STORED DATA:

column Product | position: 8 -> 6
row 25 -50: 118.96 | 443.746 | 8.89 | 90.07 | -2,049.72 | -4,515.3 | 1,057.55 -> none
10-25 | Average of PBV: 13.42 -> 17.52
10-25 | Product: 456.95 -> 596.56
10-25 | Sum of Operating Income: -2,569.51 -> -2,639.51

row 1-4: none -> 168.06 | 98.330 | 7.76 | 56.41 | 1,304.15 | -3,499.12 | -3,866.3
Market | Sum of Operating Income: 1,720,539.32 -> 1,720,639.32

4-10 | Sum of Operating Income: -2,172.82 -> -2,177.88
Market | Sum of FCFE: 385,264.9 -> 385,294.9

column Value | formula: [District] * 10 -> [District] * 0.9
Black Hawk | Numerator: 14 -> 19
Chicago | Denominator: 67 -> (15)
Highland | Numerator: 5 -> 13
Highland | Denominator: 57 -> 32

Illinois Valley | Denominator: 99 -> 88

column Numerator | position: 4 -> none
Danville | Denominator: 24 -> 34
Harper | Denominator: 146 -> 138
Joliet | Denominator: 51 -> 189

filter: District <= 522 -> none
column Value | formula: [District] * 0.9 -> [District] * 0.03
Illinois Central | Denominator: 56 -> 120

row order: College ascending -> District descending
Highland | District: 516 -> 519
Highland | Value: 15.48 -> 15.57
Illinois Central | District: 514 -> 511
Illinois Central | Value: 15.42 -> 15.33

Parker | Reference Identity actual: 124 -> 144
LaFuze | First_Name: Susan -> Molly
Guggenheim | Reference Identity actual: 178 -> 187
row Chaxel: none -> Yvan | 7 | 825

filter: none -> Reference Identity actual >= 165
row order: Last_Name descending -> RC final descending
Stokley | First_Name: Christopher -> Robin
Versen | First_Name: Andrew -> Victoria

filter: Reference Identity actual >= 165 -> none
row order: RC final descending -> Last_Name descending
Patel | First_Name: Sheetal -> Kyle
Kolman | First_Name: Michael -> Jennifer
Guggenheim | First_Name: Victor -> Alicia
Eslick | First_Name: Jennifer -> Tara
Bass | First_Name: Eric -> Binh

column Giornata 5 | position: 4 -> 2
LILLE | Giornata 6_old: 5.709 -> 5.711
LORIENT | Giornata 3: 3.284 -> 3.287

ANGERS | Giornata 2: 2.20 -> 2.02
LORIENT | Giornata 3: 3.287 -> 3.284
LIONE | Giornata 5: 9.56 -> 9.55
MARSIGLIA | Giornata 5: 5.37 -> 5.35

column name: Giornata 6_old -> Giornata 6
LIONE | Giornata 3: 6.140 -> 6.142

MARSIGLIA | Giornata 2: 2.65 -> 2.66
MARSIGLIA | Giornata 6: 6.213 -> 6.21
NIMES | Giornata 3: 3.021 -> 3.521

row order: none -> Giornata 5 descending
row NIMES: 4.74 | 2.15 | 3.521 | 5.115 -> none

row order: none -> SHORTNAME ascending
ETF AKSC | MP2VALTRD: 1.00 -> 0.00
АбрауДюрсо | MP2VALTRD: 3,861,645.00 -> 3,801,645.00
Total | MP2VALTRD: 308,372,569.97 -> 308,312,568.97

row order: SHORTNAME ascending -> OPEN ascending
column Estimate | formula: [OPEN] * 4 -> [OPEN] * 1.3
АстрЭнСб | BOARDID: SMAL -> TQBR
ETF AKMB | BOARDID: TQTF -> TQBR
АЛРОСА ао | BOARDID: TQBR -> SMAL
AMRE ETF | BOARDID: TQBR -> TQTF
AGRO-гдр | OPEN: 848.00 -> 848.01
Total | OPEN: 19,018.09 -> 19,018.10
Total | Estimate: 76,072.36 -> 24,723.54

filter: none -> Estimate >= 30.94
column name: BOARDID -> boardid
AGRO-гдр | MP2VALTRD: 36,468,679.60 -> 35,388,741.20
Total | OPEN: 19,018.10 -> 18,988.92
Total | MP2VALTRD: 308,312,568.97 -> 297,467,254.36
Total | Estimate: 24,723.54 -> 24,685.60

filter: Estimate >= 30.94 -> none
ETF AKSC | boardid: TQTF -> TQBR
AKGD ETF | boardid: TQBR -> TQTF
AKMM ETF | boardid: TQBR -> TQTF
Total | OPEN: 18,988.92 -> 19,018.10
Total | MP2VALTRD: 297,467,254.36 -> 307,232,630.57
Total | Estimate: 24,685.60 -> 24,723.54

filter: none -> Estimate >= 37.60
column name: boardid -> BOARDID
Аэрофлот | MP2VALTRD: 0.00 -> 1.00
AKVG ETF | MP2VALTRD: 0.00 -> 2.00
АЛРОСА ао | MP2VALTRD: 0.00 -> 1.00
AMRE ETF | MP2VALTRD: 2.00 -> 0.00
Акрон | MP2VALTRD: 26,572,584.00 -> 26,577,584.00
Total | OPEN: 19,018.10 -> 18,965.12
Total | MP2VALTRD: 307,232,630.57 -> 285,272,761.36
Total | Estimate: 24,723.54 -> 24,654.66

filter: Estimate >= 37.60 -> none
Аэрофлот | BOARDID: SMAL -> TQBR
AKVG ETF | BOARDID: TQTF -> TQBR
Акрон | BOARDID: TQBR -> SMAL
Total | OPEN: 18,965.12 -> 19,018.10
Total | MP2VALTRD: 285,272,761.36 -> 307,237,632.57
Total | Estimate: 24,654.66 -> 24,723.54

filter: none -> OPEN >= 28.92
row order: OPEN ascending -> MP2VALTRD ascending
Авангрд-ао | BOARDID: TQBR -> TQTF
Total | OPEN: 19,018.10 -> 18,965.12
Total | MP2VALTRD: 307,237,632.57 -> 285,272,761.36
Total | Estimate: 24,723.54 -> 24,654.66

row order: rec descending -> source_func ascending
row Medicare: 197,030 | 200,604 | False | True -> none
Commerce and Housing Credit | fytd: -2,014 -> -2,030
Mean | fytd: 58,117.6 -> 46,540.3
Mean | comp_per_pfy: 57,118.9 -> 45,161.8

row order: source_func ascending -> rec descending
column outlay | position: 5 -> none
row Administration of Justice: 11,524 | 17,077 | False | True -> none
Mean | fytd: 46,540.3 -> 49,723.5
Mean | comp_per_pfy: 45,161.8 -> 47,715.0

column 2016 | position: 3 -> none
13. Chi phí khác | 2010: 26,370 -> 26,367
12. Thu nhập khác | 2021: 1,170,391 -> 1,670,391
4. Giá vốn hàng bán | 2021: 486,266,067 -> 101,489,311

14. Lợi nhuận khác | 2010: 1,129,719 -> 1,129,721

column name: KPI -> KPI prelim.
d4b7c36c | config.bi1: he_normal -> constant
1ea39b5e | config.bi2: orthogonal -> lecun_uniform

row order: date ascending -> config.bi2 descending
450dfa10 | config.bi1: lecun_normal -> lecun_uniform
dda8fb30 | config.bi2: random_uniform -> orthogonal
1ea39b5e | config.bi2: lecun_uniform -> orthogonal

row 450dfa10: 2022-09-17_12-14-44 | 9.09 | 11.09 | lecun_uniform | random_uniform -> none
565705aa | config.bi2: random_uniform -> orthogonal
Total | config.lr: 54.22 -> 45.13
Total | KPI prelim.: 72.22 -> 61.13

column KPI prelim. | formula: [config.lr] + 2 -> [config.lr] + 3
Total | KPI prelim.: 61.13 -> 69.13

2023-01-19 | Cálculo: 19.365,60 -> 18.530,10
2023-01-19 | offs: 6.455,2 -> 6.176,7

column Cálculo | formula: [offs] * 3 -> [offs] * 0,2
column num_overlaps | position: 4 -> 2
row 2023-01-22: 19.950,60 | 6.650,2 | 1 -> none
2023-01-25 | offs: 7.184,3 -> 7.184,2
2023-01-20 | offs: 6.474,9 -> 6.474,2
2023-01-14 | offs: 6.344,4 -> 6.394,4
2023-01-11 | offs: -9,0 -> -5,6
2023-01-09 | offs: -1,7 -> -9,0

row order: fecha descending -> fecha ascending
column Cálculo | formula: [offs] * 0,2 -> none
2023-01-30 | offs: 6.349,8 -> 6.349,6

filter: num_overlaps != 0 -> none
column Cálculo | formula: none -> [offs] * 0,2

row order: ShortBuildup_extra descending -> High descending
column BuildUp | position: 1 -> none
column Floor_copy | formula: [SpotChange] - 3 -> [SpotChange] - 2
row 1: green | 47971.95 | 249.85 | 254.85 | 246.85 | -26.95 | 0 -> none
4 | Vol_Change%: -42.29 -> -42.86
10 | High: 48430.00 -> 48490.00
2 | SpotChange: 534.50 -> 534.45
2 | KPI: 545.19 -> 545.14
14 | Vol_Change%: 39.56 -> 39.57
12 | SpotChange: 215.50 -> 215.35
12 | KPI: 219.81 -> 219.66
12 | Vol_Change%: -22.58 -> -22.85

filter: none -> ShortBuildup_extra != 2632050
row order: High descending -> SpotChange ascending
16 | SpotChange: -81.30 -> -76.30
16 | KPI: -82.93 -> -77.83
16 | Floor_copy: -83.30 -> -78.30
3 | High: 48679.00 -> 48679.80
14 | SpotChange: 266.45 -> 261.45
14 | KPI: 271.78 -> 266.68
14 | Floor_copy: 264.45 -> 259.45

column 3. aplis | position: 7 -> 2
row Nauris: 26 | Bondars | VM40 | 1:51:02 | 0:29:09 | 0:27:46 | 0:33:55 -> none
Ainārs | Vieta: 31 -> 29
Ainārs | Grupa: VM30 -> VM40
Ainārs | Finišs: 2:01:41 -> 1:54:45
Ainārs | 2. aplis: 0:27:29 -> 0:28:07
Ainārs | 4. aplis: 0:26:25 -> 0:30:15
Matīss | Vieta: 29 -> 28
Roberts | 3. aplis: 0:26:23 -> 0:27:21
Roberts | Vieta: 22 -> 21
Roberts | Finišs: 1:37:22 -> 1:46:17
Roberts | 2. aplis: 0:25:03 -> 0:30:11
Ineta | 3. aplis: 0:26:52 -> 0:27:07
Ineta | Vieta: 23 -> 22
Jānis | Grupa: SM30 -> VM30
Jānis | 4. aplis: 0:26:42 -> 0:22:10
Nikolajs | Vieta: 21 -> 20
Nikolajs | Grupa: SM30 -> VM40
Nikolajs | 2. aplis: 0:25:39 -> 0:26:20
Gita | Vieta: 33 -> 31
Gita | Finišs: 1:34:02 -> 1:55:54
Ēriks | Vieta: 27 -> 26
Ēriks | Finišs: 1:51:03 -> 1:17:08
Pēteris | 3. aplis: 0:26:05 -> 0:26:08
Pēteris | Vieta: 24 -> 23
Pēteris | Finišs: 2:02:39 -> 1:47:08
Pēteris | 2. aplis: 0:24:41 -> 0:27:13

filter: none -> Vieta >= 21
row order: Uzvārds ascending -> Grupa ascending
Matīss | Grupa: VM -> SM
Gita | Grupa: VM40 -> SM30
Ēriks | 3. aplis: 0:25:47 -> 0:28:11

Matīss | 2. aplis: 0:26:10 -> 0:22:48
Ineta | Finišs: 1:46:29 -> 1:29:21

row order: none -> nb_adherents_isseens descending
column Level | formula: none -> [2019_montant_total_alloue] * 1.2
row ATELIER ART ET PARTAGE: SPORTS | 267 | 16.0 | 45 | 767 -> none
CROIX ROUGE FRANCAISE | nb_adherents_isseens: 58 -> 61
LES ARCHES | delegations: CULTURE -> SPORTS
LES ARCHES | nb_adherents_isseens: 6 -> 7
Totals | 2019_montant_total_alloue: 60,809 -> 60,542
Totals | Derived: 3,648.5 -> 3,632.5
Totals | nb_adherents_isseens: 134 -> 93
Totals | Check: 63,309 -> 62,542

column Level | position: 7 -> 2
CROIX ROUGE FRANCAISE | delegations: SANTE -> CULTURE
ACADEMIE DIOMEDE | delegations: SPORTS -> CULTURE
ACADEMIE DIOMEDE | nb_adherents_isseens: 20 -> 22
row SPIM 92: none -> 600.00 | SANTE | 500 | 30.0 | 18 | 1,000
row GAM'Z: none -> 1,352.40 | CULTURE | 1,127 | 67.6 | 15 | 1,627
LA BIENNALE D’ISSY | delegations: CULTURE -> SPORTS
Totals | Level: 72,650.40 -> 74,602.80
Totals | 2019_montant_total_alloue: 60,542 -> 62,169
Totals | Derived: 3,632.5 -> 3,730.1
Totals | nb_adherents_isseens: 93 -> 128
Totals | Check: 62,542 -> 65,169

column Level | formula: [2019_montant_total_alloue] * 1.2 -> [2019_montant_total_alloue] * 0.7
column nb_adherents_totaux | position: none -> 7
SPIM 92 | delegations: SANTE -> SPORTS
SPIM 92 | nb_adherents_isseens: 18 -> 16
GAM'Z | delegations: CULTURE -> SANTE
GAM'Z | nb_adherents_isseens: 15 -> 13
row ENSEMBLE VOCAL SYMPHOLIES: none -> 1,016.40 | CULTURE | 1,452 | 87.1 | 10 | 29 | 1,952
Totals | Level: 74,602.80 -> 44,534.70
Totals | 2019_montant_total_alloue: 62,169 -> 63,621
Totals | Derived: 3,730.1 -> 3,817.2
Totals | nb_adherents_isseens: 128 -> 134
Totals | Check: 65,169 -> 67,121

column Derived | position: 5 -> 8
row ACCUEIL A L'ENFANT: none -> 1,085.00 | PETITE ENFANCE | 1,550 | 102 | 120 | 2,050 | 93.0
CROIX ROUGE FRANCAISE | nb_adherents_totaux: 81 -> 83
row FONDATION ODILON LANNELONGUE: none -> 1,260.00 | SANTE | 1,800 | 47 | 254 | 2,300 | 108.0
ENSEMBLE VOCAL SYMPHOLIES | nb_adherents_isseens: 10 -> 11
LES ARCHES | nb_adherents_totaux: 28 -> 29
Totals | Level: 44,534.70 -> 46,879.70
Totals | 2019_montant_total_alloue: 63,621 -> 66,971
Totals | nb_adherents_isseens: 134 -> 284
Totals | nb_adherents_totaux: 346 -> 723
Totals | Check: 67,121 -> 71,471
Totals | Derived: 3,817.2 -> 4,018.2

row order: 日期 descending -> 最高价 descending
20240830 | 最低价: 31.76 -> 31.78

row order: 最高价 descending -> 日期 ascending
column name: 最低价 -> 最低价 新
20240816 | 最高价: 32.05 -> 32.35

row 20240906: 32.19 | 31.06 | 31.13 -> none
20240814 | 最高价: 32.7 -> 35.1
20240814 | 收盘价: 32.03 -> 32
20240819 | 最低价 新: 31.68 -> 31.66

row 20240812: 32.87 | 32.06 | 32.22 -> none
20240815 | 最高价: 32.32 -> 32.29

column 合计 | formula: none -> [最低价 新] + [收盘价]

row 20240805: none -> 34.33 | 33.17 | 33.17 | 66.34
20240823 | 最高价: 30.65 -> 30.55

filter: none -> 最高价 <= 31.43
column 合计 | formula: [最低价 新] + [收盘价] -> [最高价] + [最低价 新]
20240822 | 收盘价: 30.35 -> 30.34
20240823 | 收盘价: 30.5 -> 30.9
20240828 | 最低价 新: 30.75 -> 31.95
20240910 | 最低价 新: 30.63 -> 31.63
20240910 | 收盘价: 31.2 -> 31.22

WHAT TO PRODUCE: Start with the first line. Please copy exactly each line of the listing through the one with "10-25 | Sum", including it.

ANSWER FOR THIS EXERCISE:
column Product | position: 8 -> 6
row 25 -50: 118.96 | 443.746 | 8.89 | 90.07 | -2,049.72 | -4,515.3 | 1,057.55 -> none
10-25 | Average of PBV: 13.42 -> 17.52
10-25 | Product: 456.95 -> 596.56
10-25 | Sum of Operating Income: -2,569.51 -> -2,639.51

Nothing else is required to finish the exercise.